A 70-year-old, 60 kg, American Society of Anesthesiologists (ASA) I male patient was scheduled to undergo re-exploration for persistent bleeding following transurethral resection of the prostate. The preanesthetic checkup and airway examination was unremarkable. General Anesthesia was planned in view of ongoing blood loss. Patient was shifted to the operating room and connected to the multichannel monitor (Datex-Ohmeda, Finland). Intravenous access (i.v.) was established with 18G cannula, and i.v. glycopyrrolate 0.2 mg and morphine 6 mg was given. Patient was preoxygenated with 100% oxygen for 3 min and then induced with sleep dose of thiopentone. After confirming assisted mask ventilation, i.v vecuronium (0.1 mg/kg) was given but, immediately after full muscle relaxation was achieved, absent capnography trace along with minimal movement of the chest was noticed. Guedel's airway was inserted, mask position and adequate seal reconfirmed and any leaks or equipment failure was ruled out. With failure to ventilate even now, it was decided to perform direct laryngoscopy to facilitate endotracheal intubation. Meanwhile, the anesthesia technician was also requested to bring a glidescope as the fiberoptic bronchoscope was not available. Since the patient was routinely preoxygenated with 100% oxygen, the SpO 2 could be maintained at around 93% throughout till successful intubation could be accomplished. A large vallecular cyst was detected arising from the right vallecula obscuring the glottic opening entirely [Figure 1]. After two unsuccessful attempts to visualize the glottis, it was decided to use glidescope which revealed a small aperture glottic opening, distorted and displaced by the cyst. 7.0 mm cuffed oral endotracheal tube was passed beyond the cyst into the trachea and confirmed by capnogram. The cyst was then aspirated to prevent any problems at extubation. Patient was maintained on controlled ventilation using 66% nitrous oxide in oxygen with 1% isoflurane. He also received i.v 8 mg of dexamethasone following intubation. The surgery continued uneventfully for 1 h. At the end of surgery, neuromuscular blockade was reversed with 50 μg/kg of i.v neostigmine and 10 μg/kg of i.v glycopyrrolate. His trachea was extubated uneventfully. He was then shifted to postanesthesia care unit and discharged from the ward 2 days later.

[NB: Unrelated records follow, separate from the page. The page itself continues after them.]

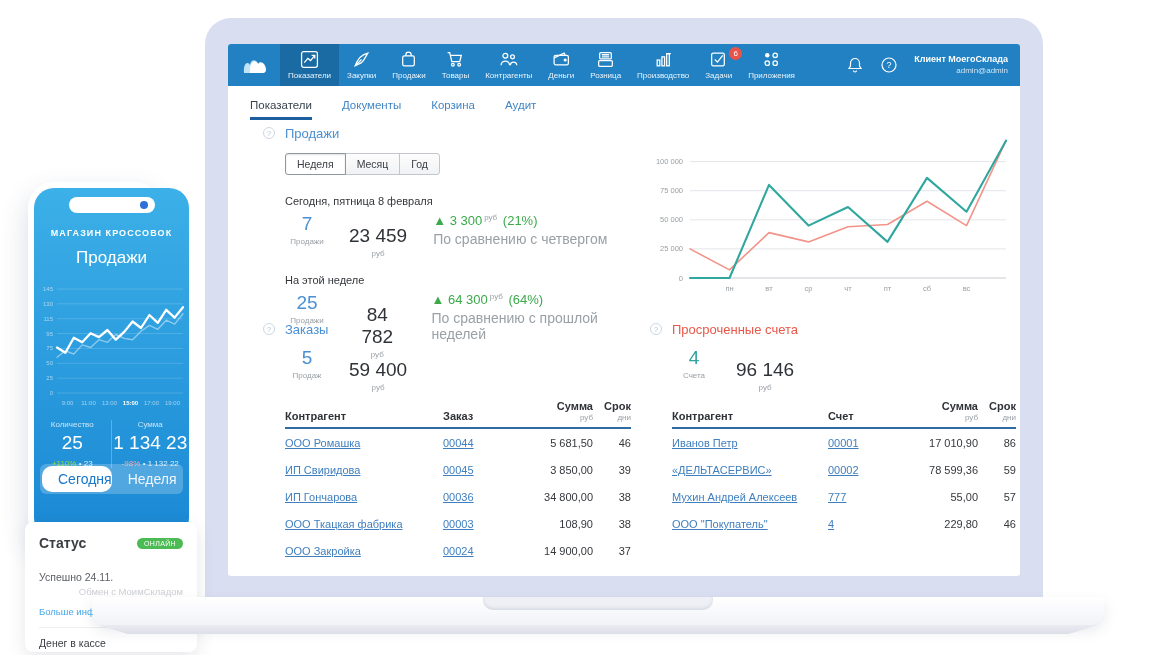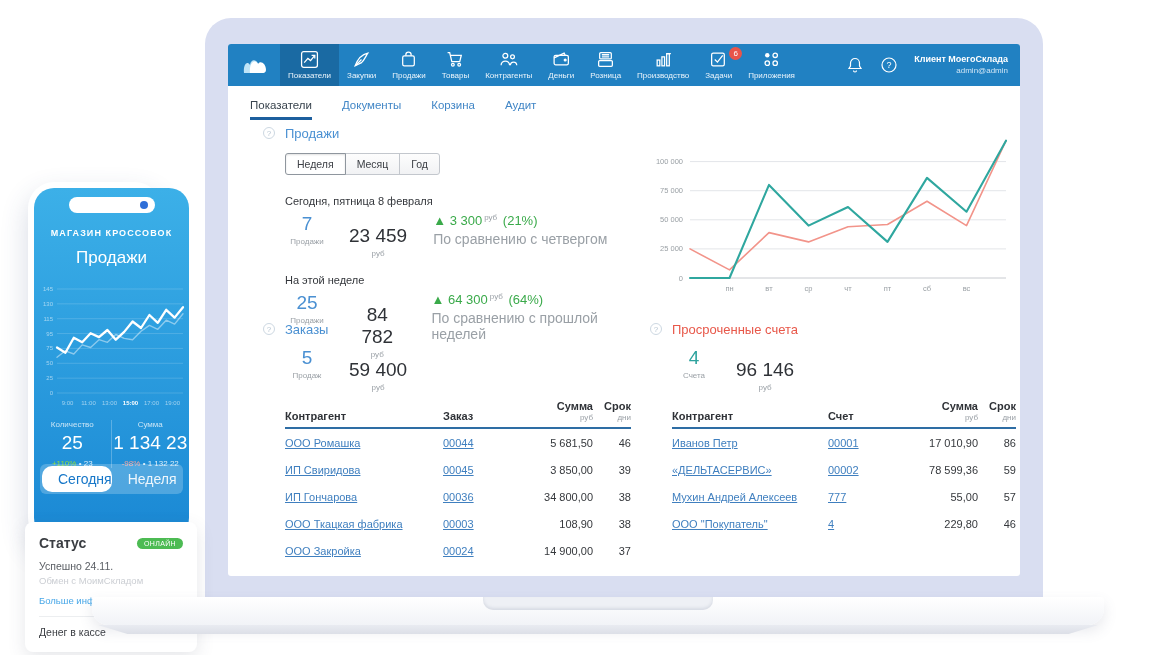--- a/index.html
+++ b/index.html
@@ -125,7 +125,7 @@
   .sc-title { font-size:14px; font-weight:bold; color:#3a3d42; }
   .sc-badge { background:#4cbb53; color:#fff; font-size:7px; letter-spacing:.05em;
     text-transform:uppercase; padding:2px 7px; border-radius:8px; }
-  .sc-line1 { font-size:10.5px; color:#5a5e64; margin-top:9px; }
+  .sc-line1 { font-size:10.5px; color:#5a5e64; margin-top:20px; }
   .sc-line2 { font-size:9.5px; color:#cbced3; margin-top:3px; }
   .sc-link { font-size:9.5px; color:#49a8e8; margin-top:9px; cursor:pointer; }
   .sc-divider { height:1px; background:#eceef0; margin:10px 0 9px; }

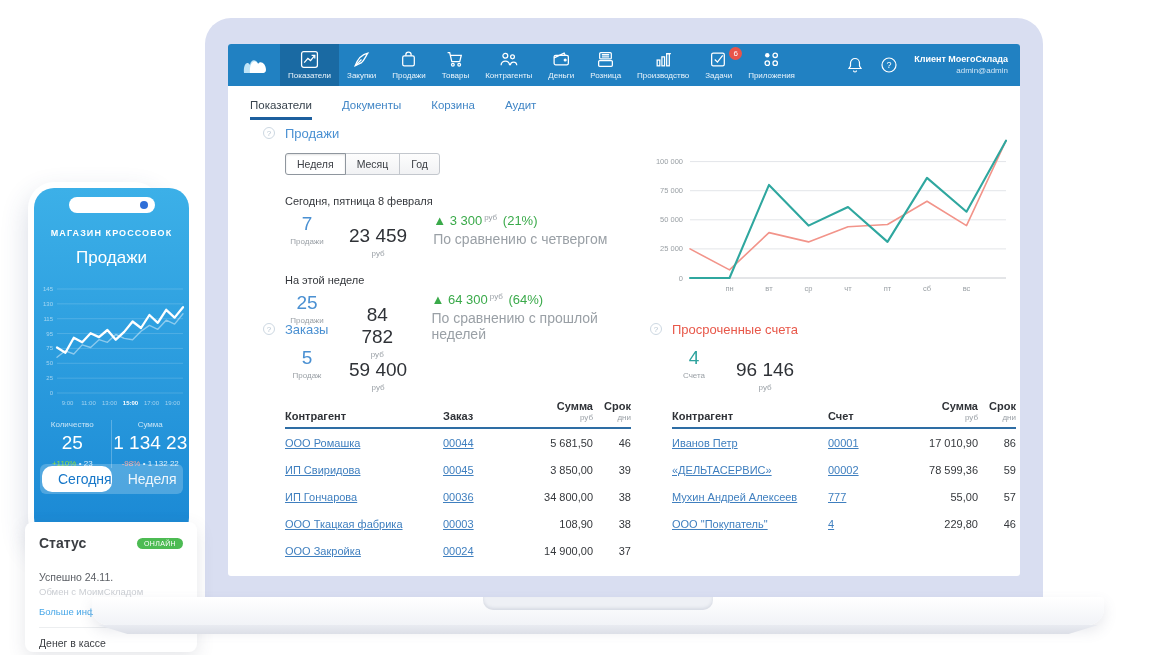--- a/index.html
+++ b/index.html
@@ -126,7 +126,7 @@
   .sc-badge { background:#4cbb53; color:#fff; font-size:7px; letter-spacing:.05em;
     text-transform:uppercase; padding:2px 7px; border-radius:8px; }
   .sc-line1 { font-size:10.5px; color:#5a5e64; margin-top:20px; }
-  .sc-line2 { font-size:9.5px; color:#cbced3; margin-top:3px; }
+  .sc-line2 { font-size:9.5px; color:#cbced3; margin-top:3px;text-align:right; }
   .sc-link { font-size:9.5px; color:#49a8e8; margin-top:9px; cursor:pointer; }
   .sc-divider { height:1px; background:#eceef0; margin:10px 0 9px; }
   .sc-footer { font-size:10.5px; color:#3a3d42; }

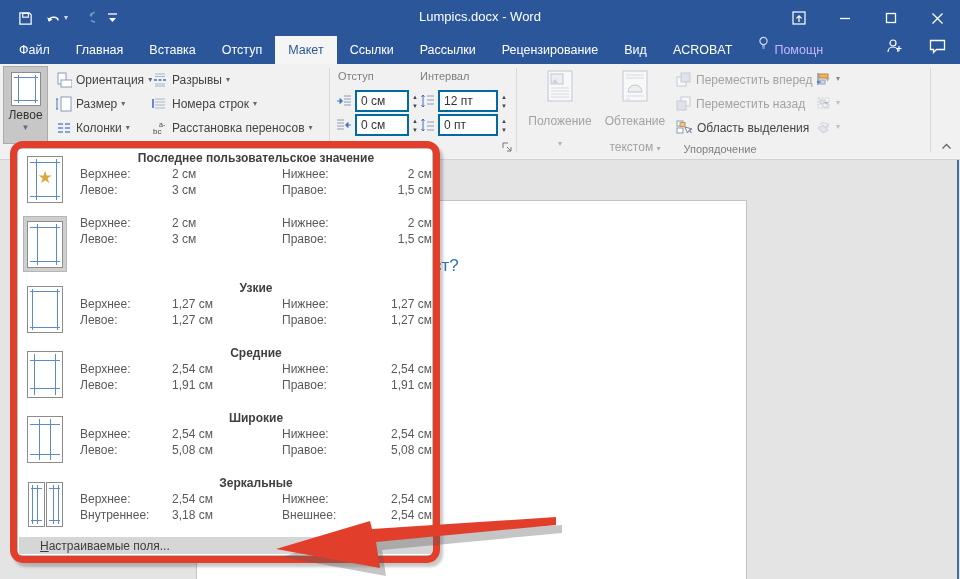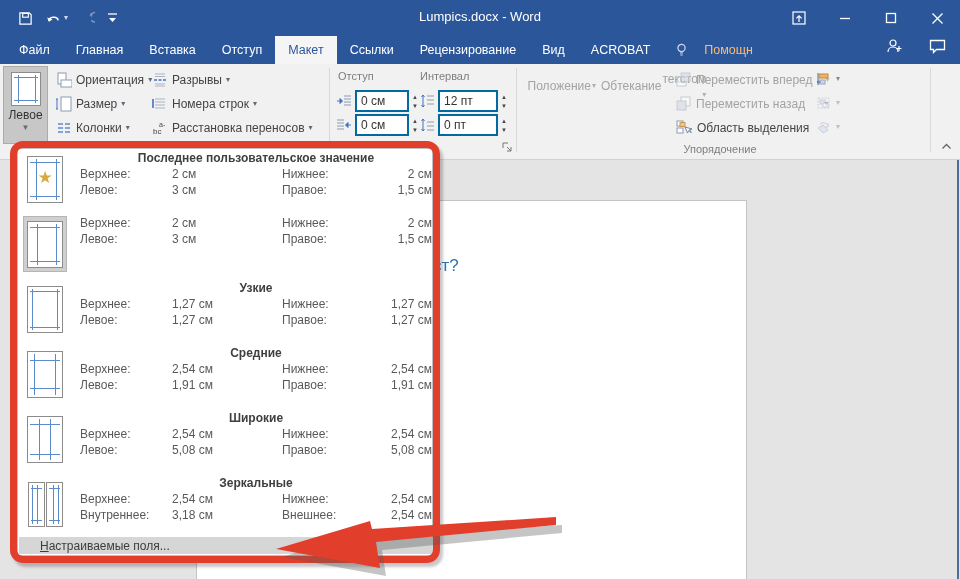--- a/index.html
+++ b/index.html
@@ -142,6 +142,7 @@
     <span class="tab">Отступ</span>
     <span class="tab active">Макет</span>
     <span class="tab">Ссылки</span>
+    <span class="tab">Рассылки</span>
     <span class="tab">Рецензирование</span>
     <span class="tab">Вид</span>
     <span class="tab">ACROBAT</span>

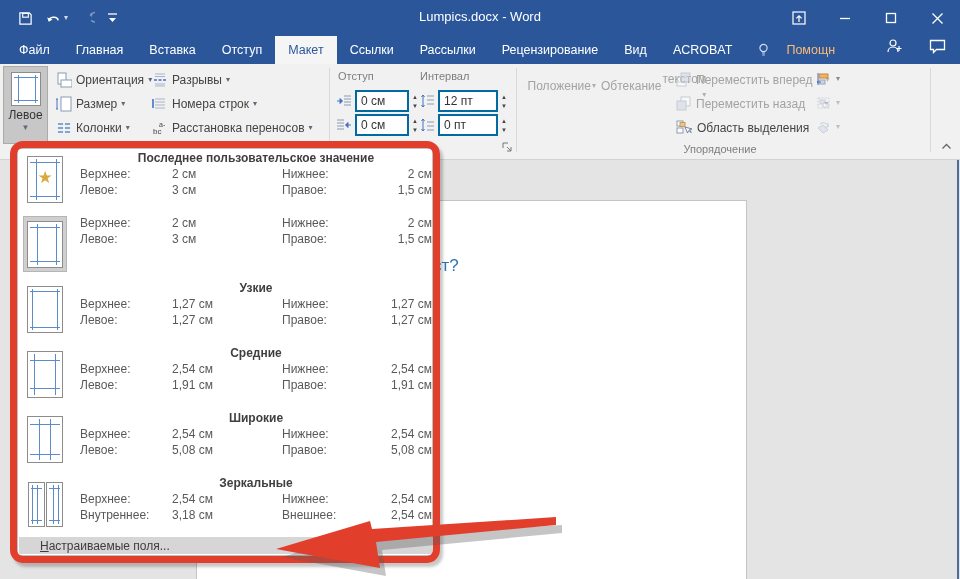--- a/index.html
+++ b/index.html
@@ -19,7 +19,7 @@
           display:flex;align-items:flex-end;}
   .tab{color:#fff;font-size:12.5px;line-height:28px;padding:0 13px;white-space:nowrap;}
   .tab.active{background:#f5f5f5;color:#2b579a;}
-  .tab.dim{color:#fdba74;display:flex;align-items:center;gap:17px;}
+  .tab.dim{color:#c4b5fd;display:flex;gap:5px;}
   .tabrow-right{position:absolute;right:14px;top:38px;display:flex;gap:26px;align-items:center;}
   
   .ribbon{position:absolute;left:0;top:64px;width:960px;height:96px;background:#f1f1f1;

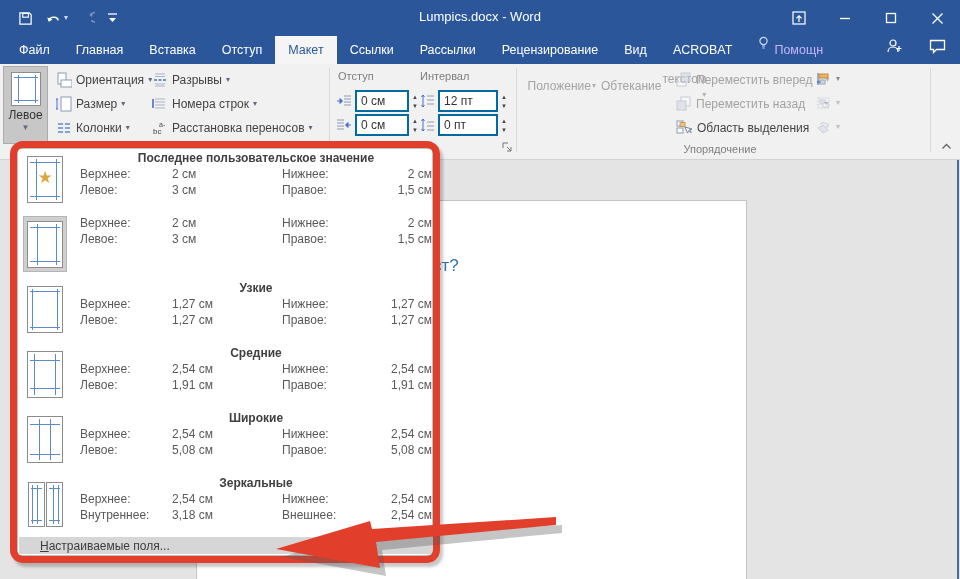--- a/index.html
+++ b/index.html
@@ -42,7 +42,7 @@
   .dlg-launcher{position:absolute;width:14px;height:14px;display:flex;align-items:center;justify-content:center;}
   .disabled-txt{color:#a3a3a3;}
   .arr-row{position:absolute;display:flex;align-items:center;gap:5px;white-space:nowrap;}
-  .bigbtn2{position:absolute;display:flex;flex-direction:row;align-items:center;gap:1px;text-align:right;}
+  .bigbtn2{position:absolute;display:flex;flex-direction:column;align-items:center;gap:12px;text-align:right;}
   .chevron{position:absolute;color:#666;font-size:10px;}
   
   .doc{position:absolute;left:0;top:160px;width:960px;height:419px;background:#e4e4e4;}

Glidescope is a new addition to the armamentarium for managing a difficult airway. Although it has been used to achieve primary airway control in anticipated, symptomatic large vallecular cyst,  it also helps in unanticipated difficult airway by improving the Cormack-Lehane grading and making part of the airway visible. By virtue of its inherent design of bent tip at 60°, the structures that are obscured on direct laryngoscope may be readily observed with the use of glidescope. , It is already established that the use of glidescope has a high success rate in both primary airway control as well as failed direct laryngoscopy.  The ASA difficult airway guidelines have also incorporated glidescope for improved laryngeal view and increased successful intubations. 
This equipment use avoids multiple attempts at successful tracheal intubation. Therefore, it may be used as a tangible alternative device in a situation where tracheal placement seems to be rather difficult or impossible.